Quel effroyable massacre! Pourtant je gardais le silence tant je craignais le courroux princier. Pourquoi pareille violence? Sur la perfide influence de ses noires pensées, il avait dit:

"Abandonnez les épées magiques. Reprenez celles en fer, et tuez-les tous."

Mon seigneur ne savait pas ce qu'il disait, il ne réalisait pas ce qu'il faisait... Pardonnez-le! Il perdait son immense bonté face à l'incompréhension. Mais moi, Puteri, sa dévouée servante, je connaissais sa douceur et sa pureté. Souvent, dans le parc, je l'avais vu avec sa soeur qui lui disait:

"Ô mon frère, mon frère adoré! A-t-on déjà vu plus gentil que toi?"

Il avait toujours traité ses serviteurs avec générosité et c'était de lui que j'avais obtenue une magnifique robe. Cette robe qui, plus tard, me valut l'admiration des gens et le surnom de "Princesse".

Jusqu'au jour où mon seigneur commença à s'enfermer dans la bibliothèque... Son esprit se troubla, des tourments vinrent se loger dans son regard sans que nous ne puissions rien y faire. Ne pouvant le sauver, je décidai de l'accompagner dans sa déchéance.

Maintenant je contemplais le résultat de cette lente destruction, assise aux pieds de mon maître. Il fixait la scène avec un mélange de dégoût et de rage, l'oeil ici et ailleurs.

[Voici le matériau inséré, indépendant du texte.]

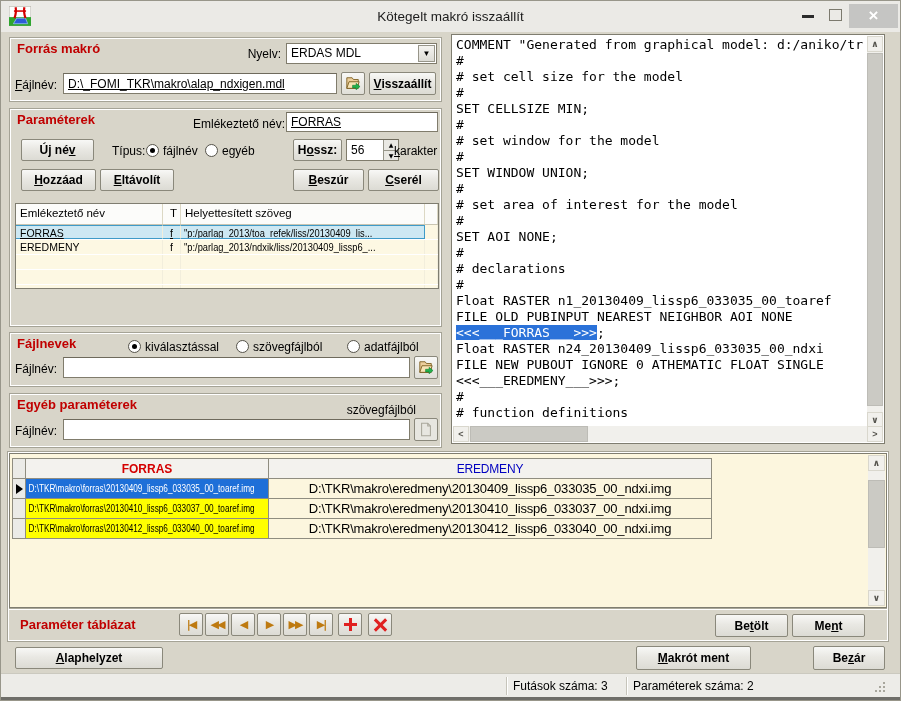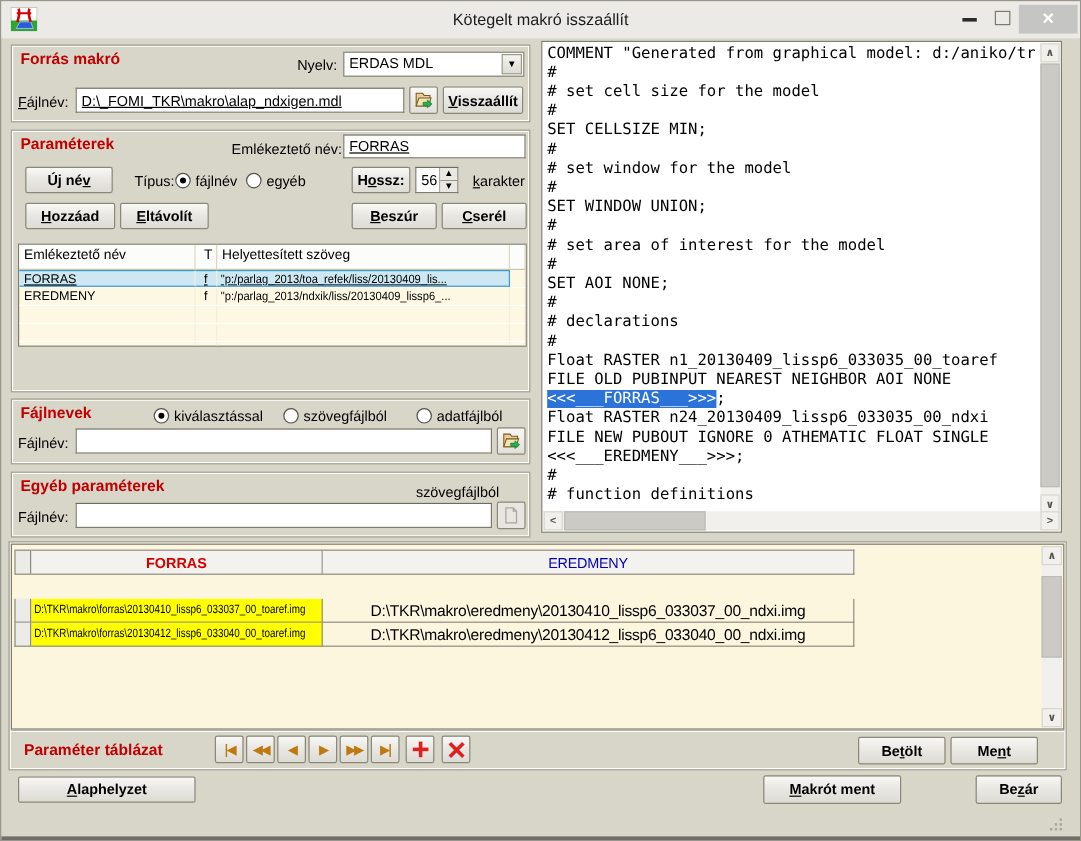"56" div.inp { width: 36px -> 53px }
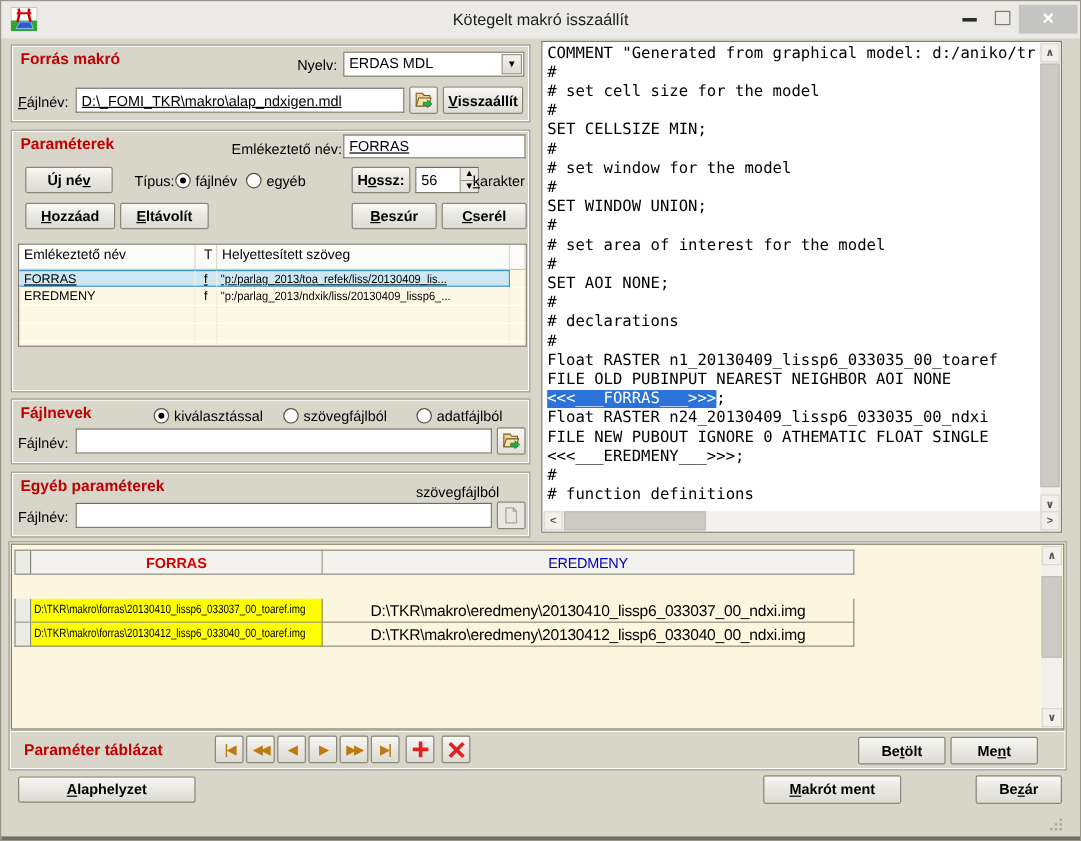"D:\TKR\makro\forras\20130409_lissp6_0330" div.brow { html: none -> <div> <div> <div></div> </div> <div> <span>D:\TKR\makro\forras\20130409_lissp6_033035_00_toaref.img</span> </div> <div> <span>D:\TKR\makro\eredmeny\20130409_lissp6_033035_00_ndxi.img</span> </div> </div> }
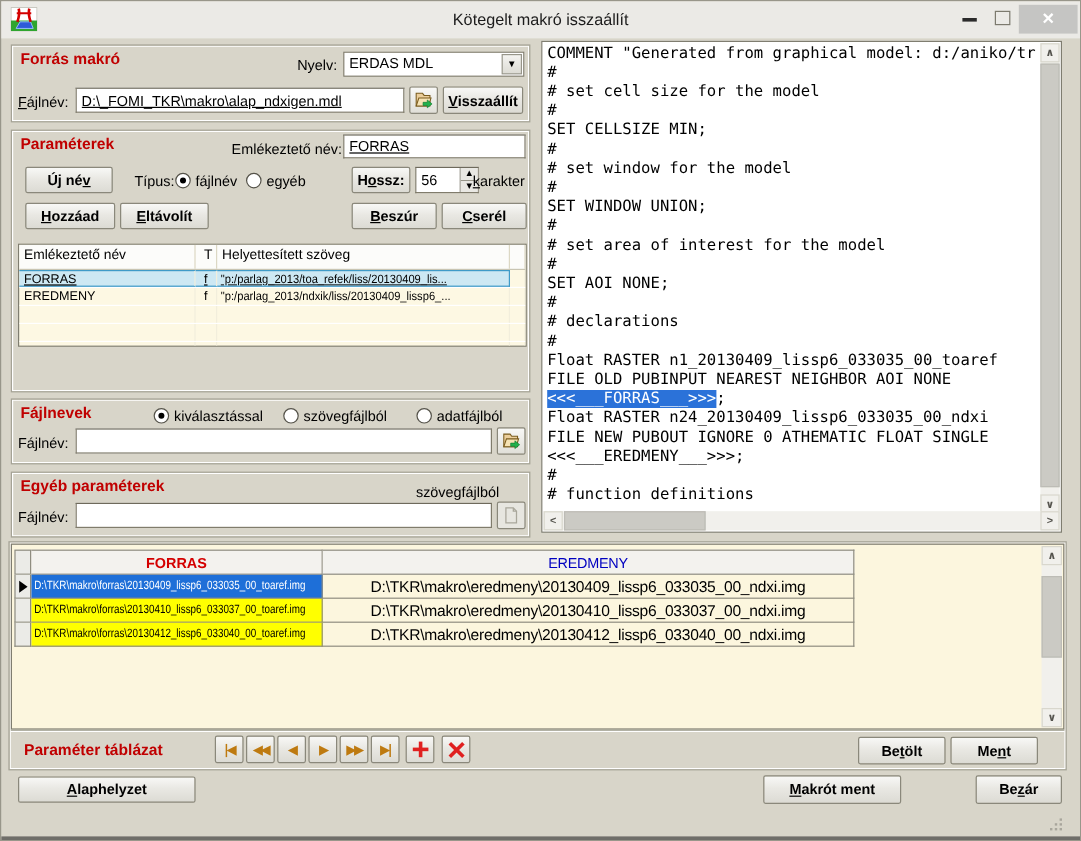"Futások száma: 3" div.statusbar { html: none -> <div> <div></div> <div></div> <div>Futások száma: 3</div> <div>Paraméterek száma: 2</div> </div> }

Trois Anges s'étaient jetés à corps perdu dans une bataille perdue d'avance. Leurs têtes roulaient quelques minutes après au sol pour rejoindre l'immonde mare de sang. Je réprimai un cri désapprobateur en serrant l'étoffe de mon habit. Aujourd'hui, je portais la splendide robe donnée par le Prince: vêtements de fête pour funérailles affreuses.

La machine cannibale poursuivait son avancée. Je vis une femme dont on assassinait les enfants, et cette scène me brisa le coeur si bien que ses larmes devinrent miennes.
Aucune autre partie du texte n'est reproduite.